Monday, October 4, 2010

GETTING THROUGH IT, NOT OVER IT - Lessons learned from seeing an Ex.



It was 2 years ago when I went home with him during the holidays. We drove laughing hysterically about something inappropriate his young nephew had said. Being with him during that time was easy and laughing came naturally. The laughter quickly came to a halt as he reached over the passenger seat, grabbed my hand and looked into my eyes, “God I love you”. He squeezed my hand tighter and added, “I love you, I really do”.  Although already months into our relationship having proclaimed love to each other multiple times, there was something so pure and genuine about this moment that both of us became still- recognizing the power of his gesture. Before returning back to Los Angeles we planned our holiday schedule for the following year; Thanksgiving with his family then Christmas with mine. But as a couple we didn’t even make it to the 4th of July. Now, nearly two years after the day we first met, we meet for breakfast- finally moving forward and letting go.

As I sit across from him casually catching up with each other’s lives, I feel like I am becoming reacquainted with an old colleague rather than a man that I once saw the possibility of spending the rest of my life with. During every break up I work hard to remind myself that the pain is only temporary.  I look forward to the day when I am able to see him without the emotion and confidently know my life is better without him. But who knew reaching that moment would be just as liberating as it is bittersweet?

It was there over eggs and toast when I finally understood why moving on was one of the hardest tasks I’ve ever been asked to do. It was the memories like the moment described above that I wasn’t ready to give up on. It was the memory of how close and intimate we became and without it I had nothing.  Today, our meeting was void of emotion, feeling more like indifferent blind daters waiting for the appropriate time to take off.  It’s clear that all I was holding on to and hoping once to rekindle was just a memory. A moment of once was – an ideal so far from what is.

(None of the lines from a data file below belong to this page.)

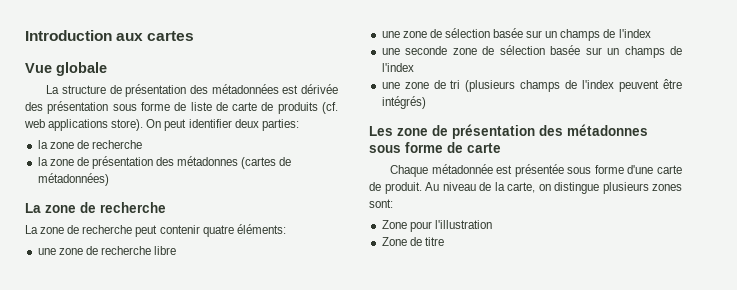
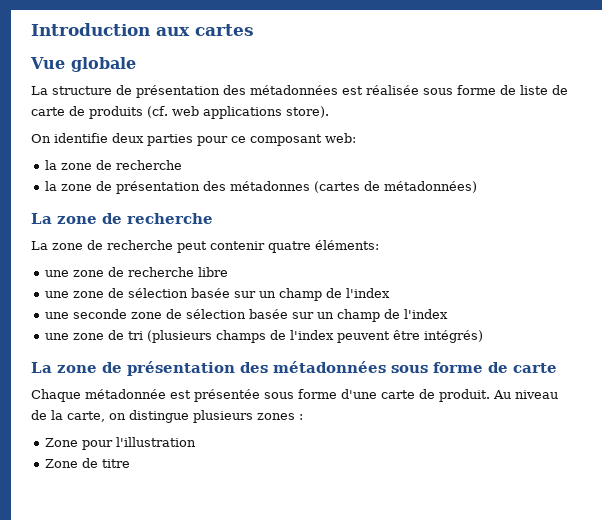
- La structure de présentation des métadonnées est dérivée des présentation sous forme de liste de carte de produits (cf. web applications store). On peut identifier deux parties:
+ La structure de présentation des métadonnées est réalisée sous forme de liste de carte de produits (cf. web applications store).
+ On identifie deux parties pour ce composant web:
- une zone de sélection basée sur un champs de l'index
+ une zone de sélection basée sur un champ de l'index
- une seconde zone de sélection basée sur un champs de l'index
+ une seconde zone de sélection basée sur un champ de l'index
- Les zone de présentation des métadonnes sous forme de carte
+ La zone de présentation des métadonnées sous forme de carte
- Au niveau de la carte, on distingue plusieurs zones sont:
+ Au niveau de la carte, on distingue plusieurs zones :

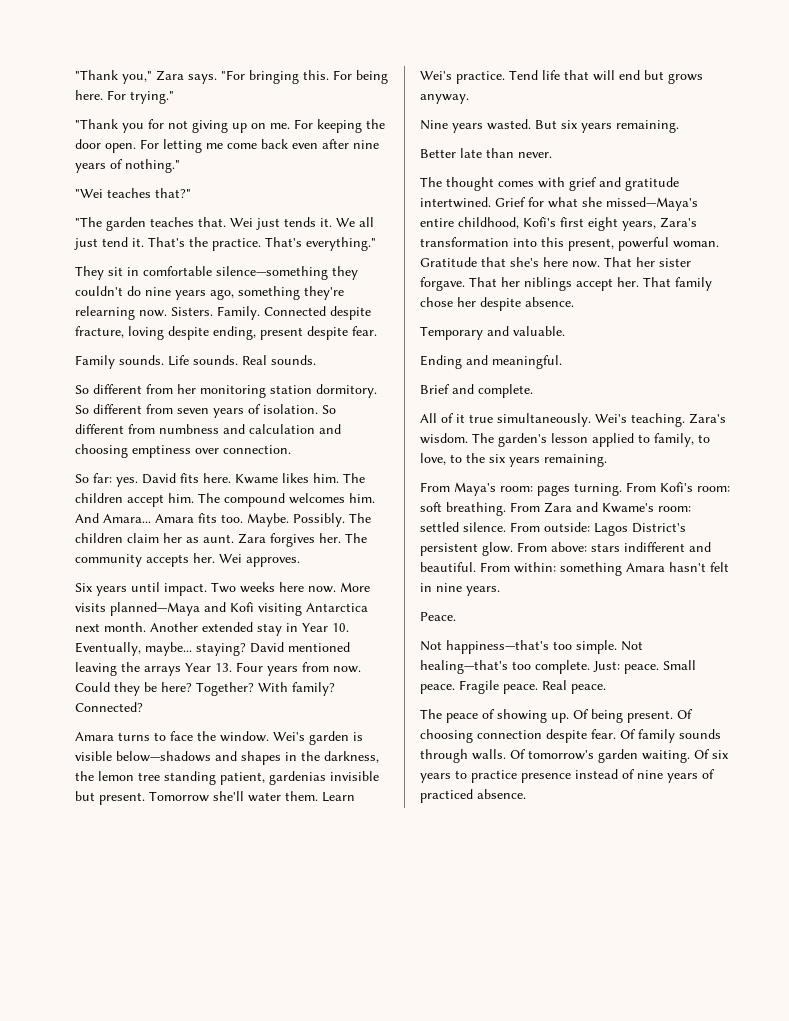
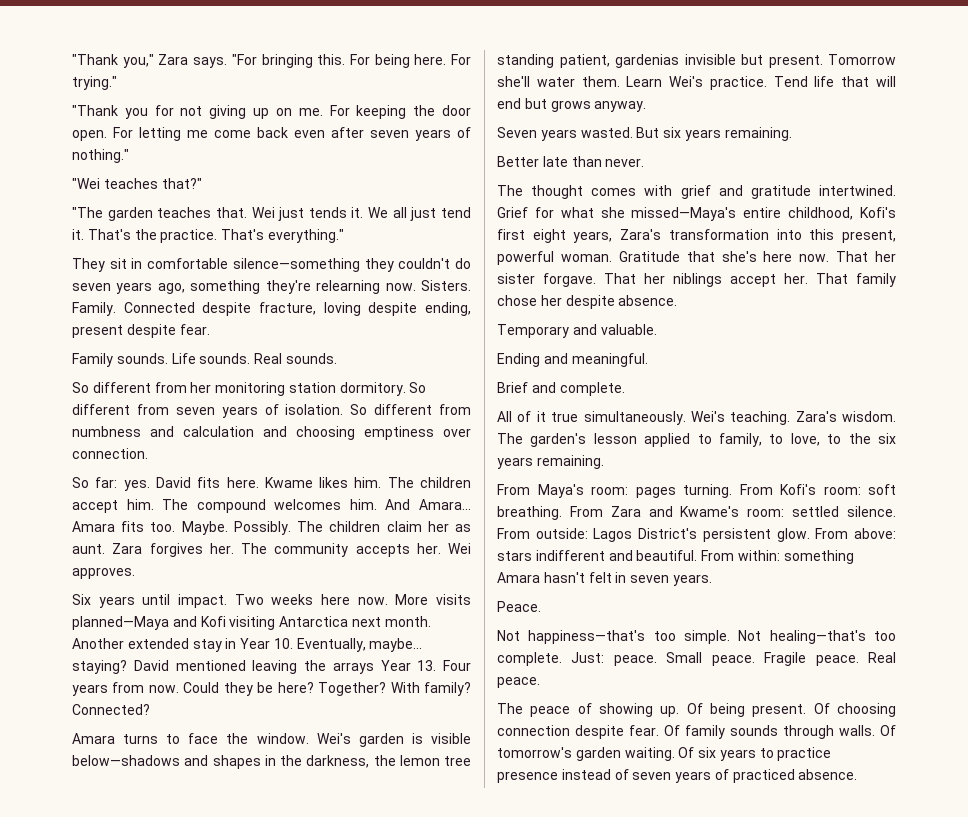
- For letting me come back even after nine years of nothing."
+ For letting me come back even after seven years of nothing."
- They sit in comfortable silence—something they couldn't do nine years ago, something they're relearning now.
+ They sit in comfortable silence—something they couldn't do seven years ago, something they're relearning now.
- Nine years wasted.
+ Seven years wasted.
- From within: something Amara hasn't felt in nine years.
+ From within: something Amara hasn't felt in seven years.
- Of six years to practice presence instead of nine years of practiced absence.
+ Of six years to practice presence instead of seven years of practiced absence.

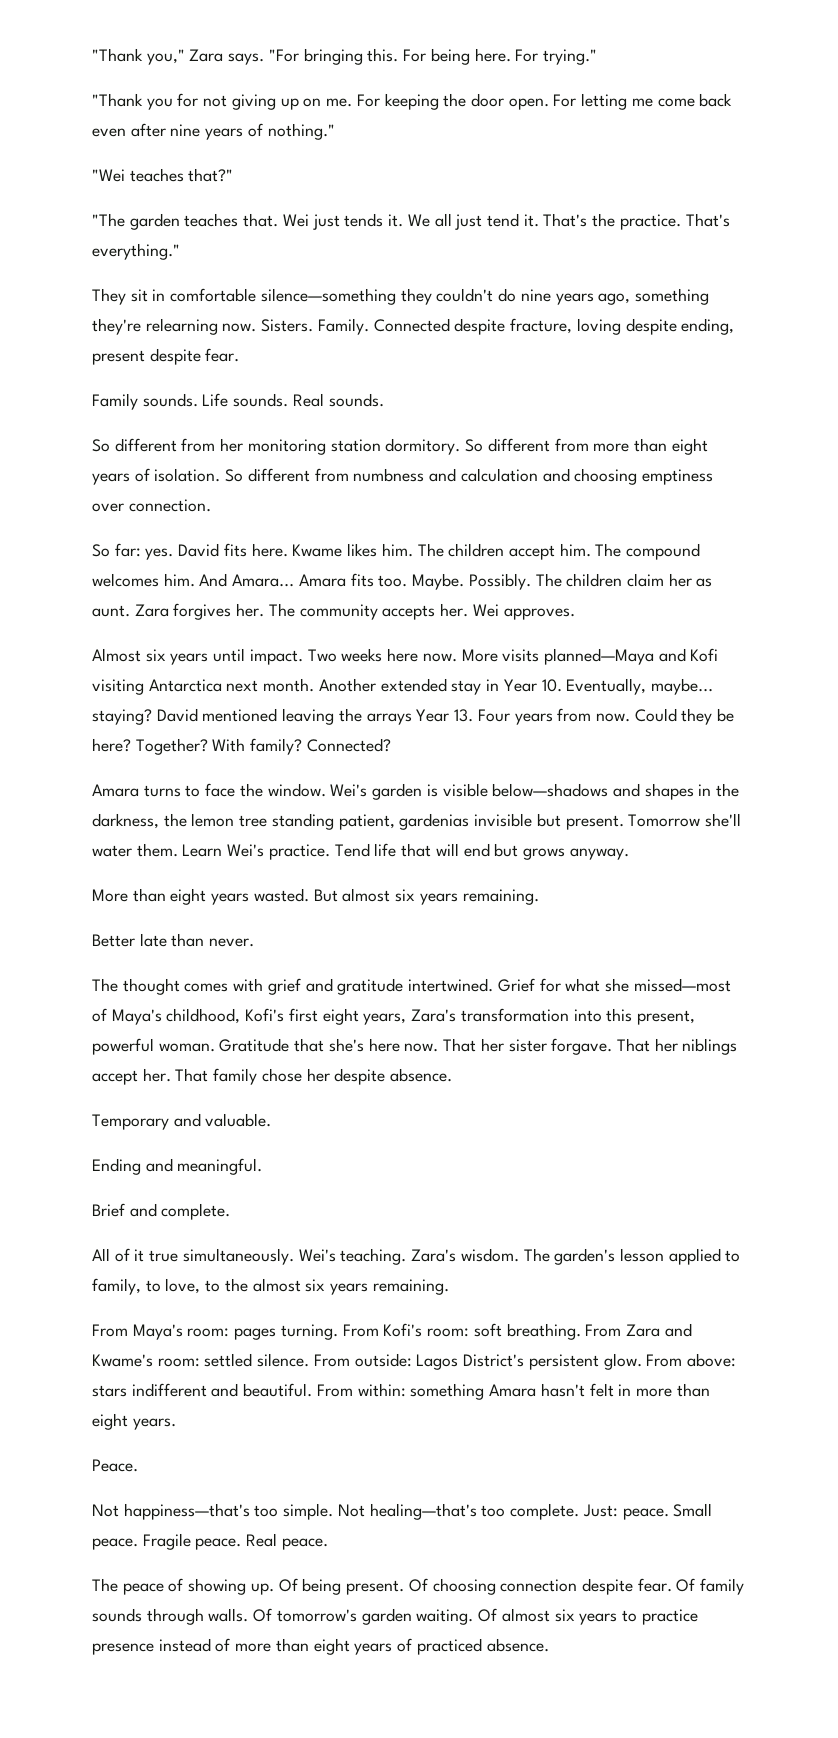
- For letting me come back even after seven years of nothing."
+ For letting me come back even after nine years of nothing."
- They sit in comfortable silence—something they couldn't do seven years ago, something they're relearning now.
+ They sit in comfortable silence—something they couldn't do nine years ago, something they're relearning now.
- So different from seven years of isolation.
+ So different from more than eight years of isolation.
- Six years until impact.
+ Almost six years until impact.
- Seven years wasted.
+ More than eight years wasted.
- But six years remaining.
+ But almost six years remaining.
- Grief for what she missed—Maya's entire childhood, Kofi's first eight years, Zara's transformation into this present, powerful woman.
+ Grief for what she missed—most of Maya's childhood, Kofi's first eight years, Zara's transformation into this present, powerful woman.
- The garden's lesson applied to family, to love, to the six years remaining.
+ The garden's lesson applied to family, to love, to the almost six years remaining.
- From within: something Amara hasn't felt in seven years.
+ From within: something Amara hasn't felt in more than eight years.
- Of six years to practice presence instead of seven years of practiced absence.
+ Of almost six years to practice presence instead of more than eight years of practiced absence.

For months, I placed the failure of our relationship heavy on my shoulders. Only until recently have I forgiven myself for not being able to give him what he needed. But now, sitting across from him for the first time in over a year, I’m finally able to ask the real question – Will he ever be able to give me what I need?

The clarity that I have gained from building a sound life without him has made me realize that the pain associated with love lost is similar to dealing with death. We’re afraid to picture life without that person, often questioning what the future holds when it so far from the present, yet alone the past. The thought of being without him brought so much pain but now I know that the insight gained from the experience was the one thing I needed in order to become a woman who is confidently able to recognize the type of man that I don’t only want but need to be with. For the first time in my life I feel sound and more developed into the woman I’ve always wanted to be. And I don’t think I would have reached this place if I had not fallen in love and heartbreak with my most recent ex.

It’s amazing to finally receive an answer to my many nights asking “why”? Why did God put someone in my life only to then take it away? Why the heartache and why the pain? Who knew that answer I had been desperately searching for I had all along but required months and maturity to finally be able to see.

Minutes after we say goodbye and go on with our lives, I am already on the phone, dealing with work, moving through my day as I do everyday. It’s not until hours later that it hits me- I just experienced the one event that I had agonized over. Seeing my ex for the first time since our breakup was so simple and did not affect my current life. I had finally reached the real true point of moving on. 

I was beyond moving on- I had moved on!  For me, moving on wasn’t about being in a new relationship but more importantly ending the possibility of rekindling on my own terms. I now know what I want and that I can have so much more. And I didn’t need to be with someone else to get there. Somehow being able to close that door on my own terms allows me to be excited about my future instead of anxiously questioning what it’s going to bring.

Once again, I learn that we can reach our own process. Each of us has our own personal lessons to learn and it’s about getting through them – not getting over them. I receive this lesson over and over again but yet I still often worry about my future through every struggle or moment of adversity. Once again I now know, no matter how you get there, life always works out in your favor.